======== Data for processing ========

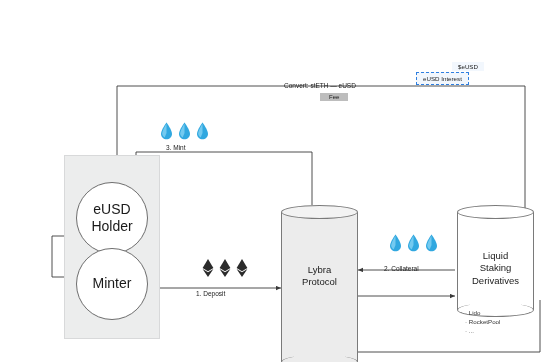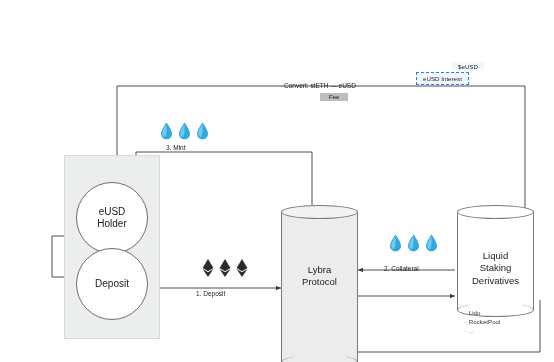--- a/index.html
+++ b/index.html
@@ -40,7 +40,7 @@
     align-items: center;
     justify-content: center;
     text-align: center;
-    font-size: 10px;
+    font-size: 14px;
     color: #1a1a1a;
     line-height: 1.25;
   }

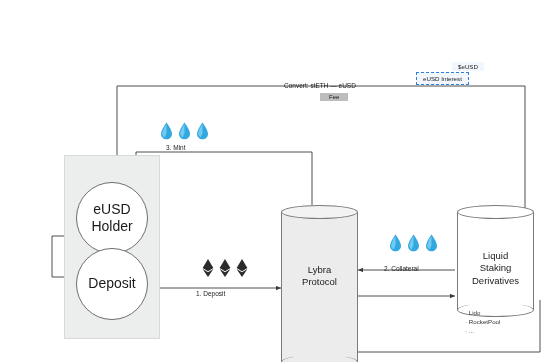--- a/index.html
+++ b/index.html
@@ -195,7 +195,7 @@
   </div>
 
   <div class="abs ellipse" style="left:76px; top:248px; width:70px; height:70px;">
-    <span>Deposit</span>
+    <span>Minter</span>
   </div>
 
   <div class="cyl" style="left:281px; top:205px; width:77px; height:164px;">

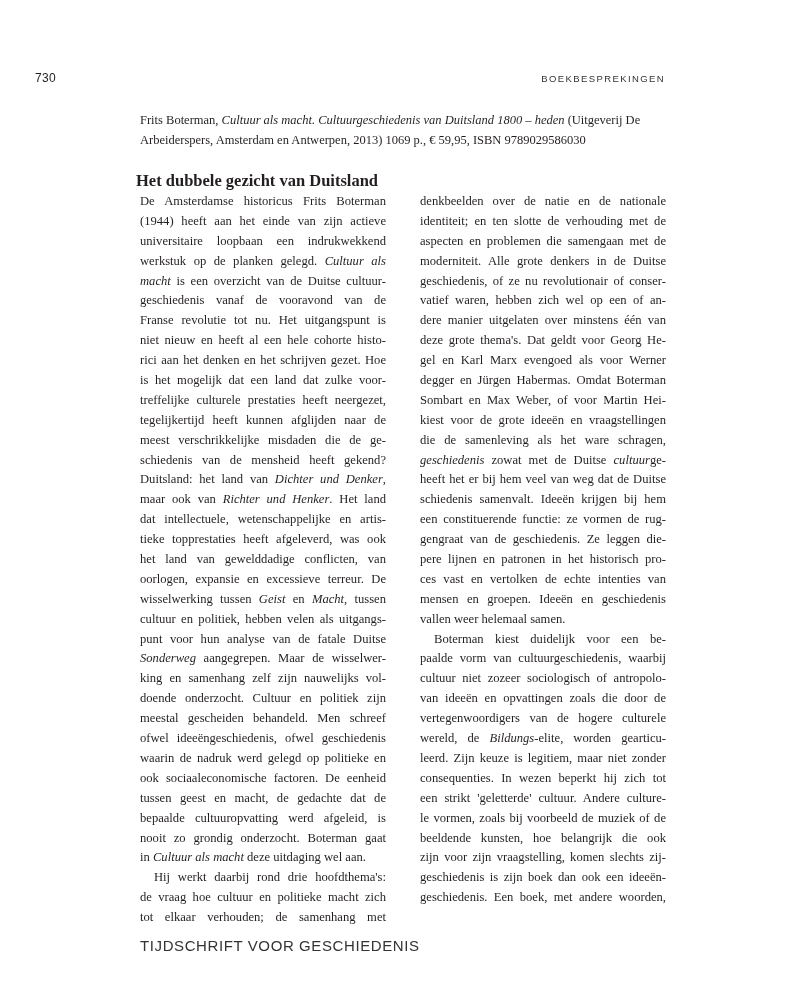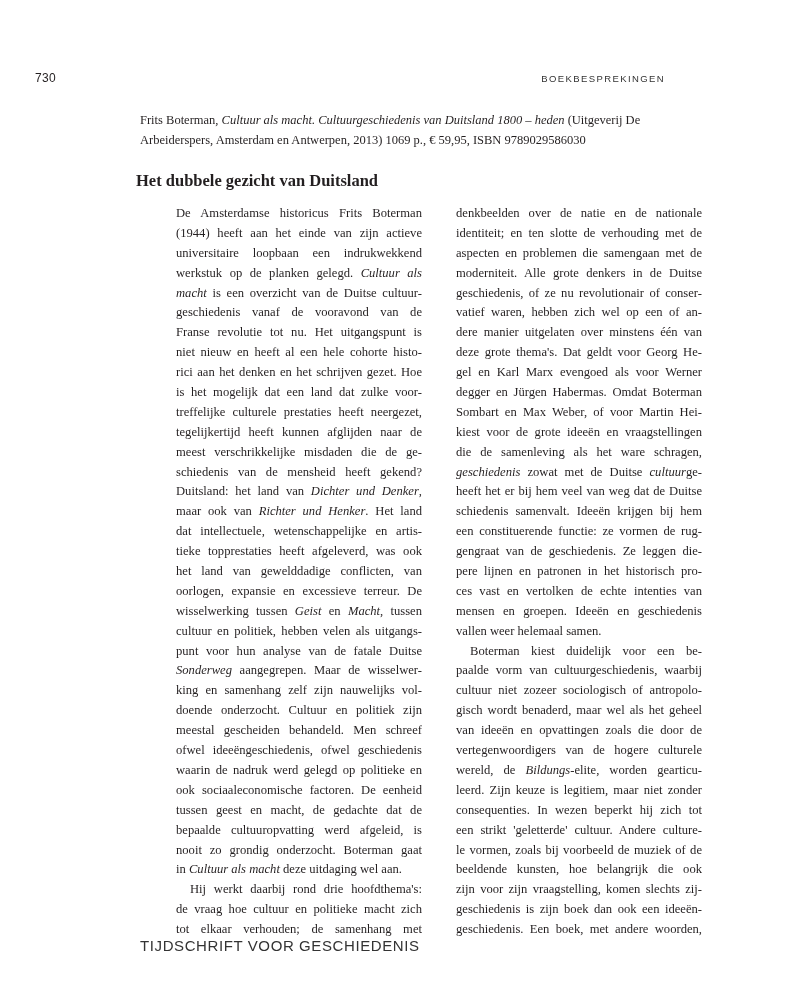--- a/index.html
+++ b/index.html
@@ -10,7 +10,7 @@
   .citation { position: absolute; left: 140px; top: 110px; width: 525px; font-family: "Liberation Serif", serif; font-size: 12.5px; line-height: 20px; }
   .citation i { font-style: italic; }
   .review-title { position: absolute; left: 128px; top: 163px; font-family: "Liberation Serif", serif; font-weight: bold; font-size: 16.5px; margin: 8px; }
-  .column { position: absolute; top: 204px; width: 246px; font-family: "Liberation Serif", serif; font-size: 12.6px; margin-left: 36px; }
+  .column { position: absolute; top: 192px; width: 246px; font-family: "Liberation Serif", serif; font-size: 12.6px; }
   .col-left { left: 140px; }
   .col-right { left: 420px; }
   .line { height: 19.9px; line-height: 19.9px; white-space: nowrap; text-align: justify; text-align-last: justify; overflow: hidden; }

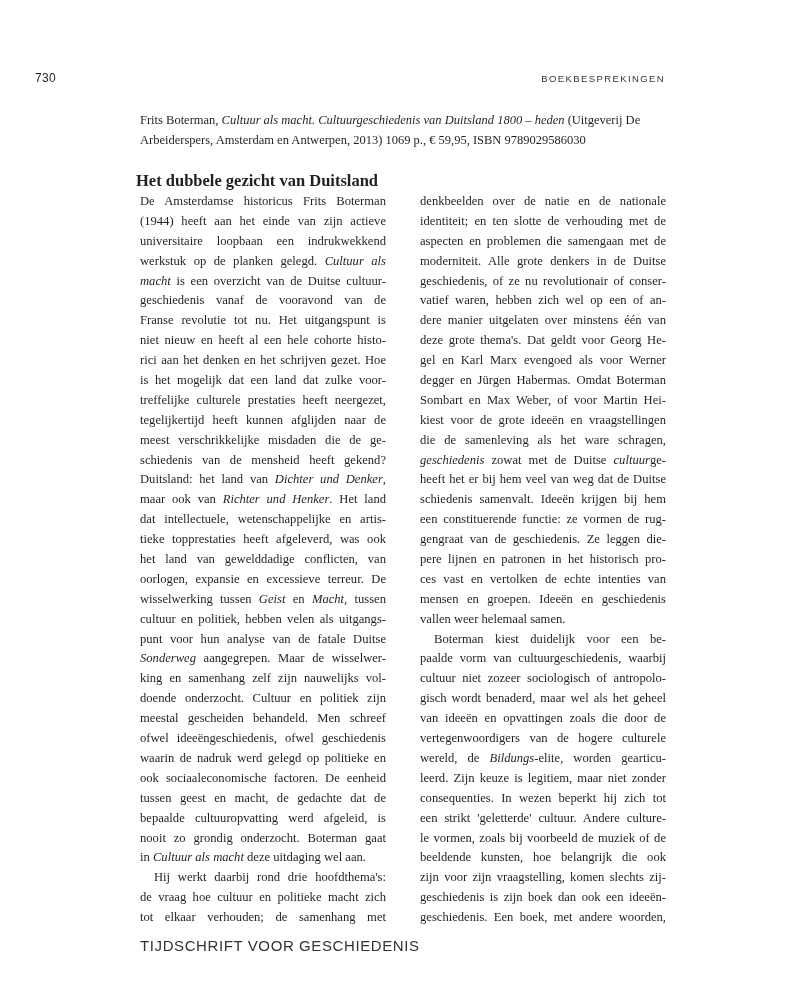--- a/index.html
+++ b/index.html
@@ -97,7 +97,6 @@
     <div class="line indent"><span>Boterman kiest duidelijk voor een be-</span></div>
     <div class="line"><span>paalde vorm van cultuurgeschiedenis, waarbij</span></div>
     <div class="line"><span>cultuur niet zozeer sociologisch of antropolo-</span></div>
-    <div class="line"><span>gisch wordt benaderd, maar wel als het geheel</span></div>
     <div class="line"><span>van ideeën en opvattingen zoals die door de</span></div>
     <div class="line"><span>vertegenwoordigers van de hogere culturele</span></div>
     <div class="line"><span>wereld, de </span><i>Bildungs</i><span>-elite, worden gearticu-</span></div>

========
======== Data for processing ========

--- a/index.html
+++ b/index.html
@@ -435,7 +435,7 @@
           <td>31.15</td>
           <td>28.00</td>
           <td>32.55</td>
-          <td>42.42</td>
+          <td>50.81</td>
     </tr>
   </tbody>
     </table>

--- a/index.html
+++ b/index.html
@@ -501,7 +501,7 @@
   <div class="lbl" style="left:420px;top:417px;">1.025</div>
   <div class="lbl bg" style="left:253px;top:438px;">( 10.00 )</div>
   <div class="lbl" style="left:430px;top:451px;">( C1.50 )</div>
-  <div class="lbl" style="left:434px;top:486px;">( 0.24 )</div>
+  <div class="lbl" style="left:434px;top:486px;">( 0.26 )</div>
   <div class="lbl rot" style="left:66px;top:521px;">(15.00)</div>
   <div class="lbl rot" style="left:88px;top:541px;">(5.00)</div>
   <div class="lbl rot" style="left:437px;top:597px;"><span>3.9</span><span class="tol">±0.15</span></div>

========
======== Data for processing ========

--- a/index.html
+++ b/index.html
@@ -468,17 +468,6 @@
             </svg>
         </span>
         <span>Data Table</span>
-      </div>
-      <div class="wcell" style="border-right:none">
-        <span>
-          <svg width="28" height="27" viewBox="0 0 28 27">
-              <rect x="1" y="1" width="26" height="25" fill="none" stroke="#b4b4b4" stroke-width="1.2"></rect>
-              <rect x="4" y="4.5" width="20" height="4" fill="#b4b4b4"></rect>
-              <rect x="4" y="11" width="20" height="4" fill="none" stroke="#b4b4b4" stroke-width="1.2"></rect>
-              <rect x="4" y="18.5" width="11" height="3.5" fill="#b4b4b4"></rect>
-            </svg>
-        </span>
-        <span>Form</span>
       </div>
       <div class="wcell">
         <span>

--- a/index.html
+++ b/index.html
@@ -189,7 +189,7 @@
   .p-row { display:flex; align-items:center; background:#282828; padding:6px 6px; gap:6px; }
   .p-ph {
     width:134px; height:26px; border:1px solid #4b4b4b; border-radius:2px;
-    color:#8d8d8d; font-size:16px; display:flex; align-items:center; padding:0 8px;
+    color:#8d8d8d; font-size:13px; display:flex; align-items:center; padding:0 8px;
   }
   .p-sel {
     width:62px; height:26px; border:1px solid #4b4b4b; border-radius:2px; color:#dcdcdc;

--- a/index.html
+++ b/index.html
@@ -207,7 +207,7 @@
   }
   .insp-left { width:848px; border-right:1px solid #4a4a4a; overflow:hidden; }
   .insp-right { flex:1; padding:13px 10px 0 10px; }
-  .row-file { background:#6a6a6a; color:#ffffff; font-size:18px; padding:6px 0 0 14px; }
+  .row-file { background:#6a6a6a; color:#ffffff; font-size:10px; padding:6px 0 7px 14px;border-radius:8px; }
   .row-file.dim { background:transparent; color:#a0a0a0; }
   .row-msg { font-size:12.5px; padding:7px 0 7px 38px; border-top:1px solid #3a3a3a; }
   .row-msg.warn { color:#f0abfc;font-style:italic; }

========

> **What is needed**:
State how many lines of the data contain the word "right". Nothing besides the number belongs in the reply.

> **Written answer**:
4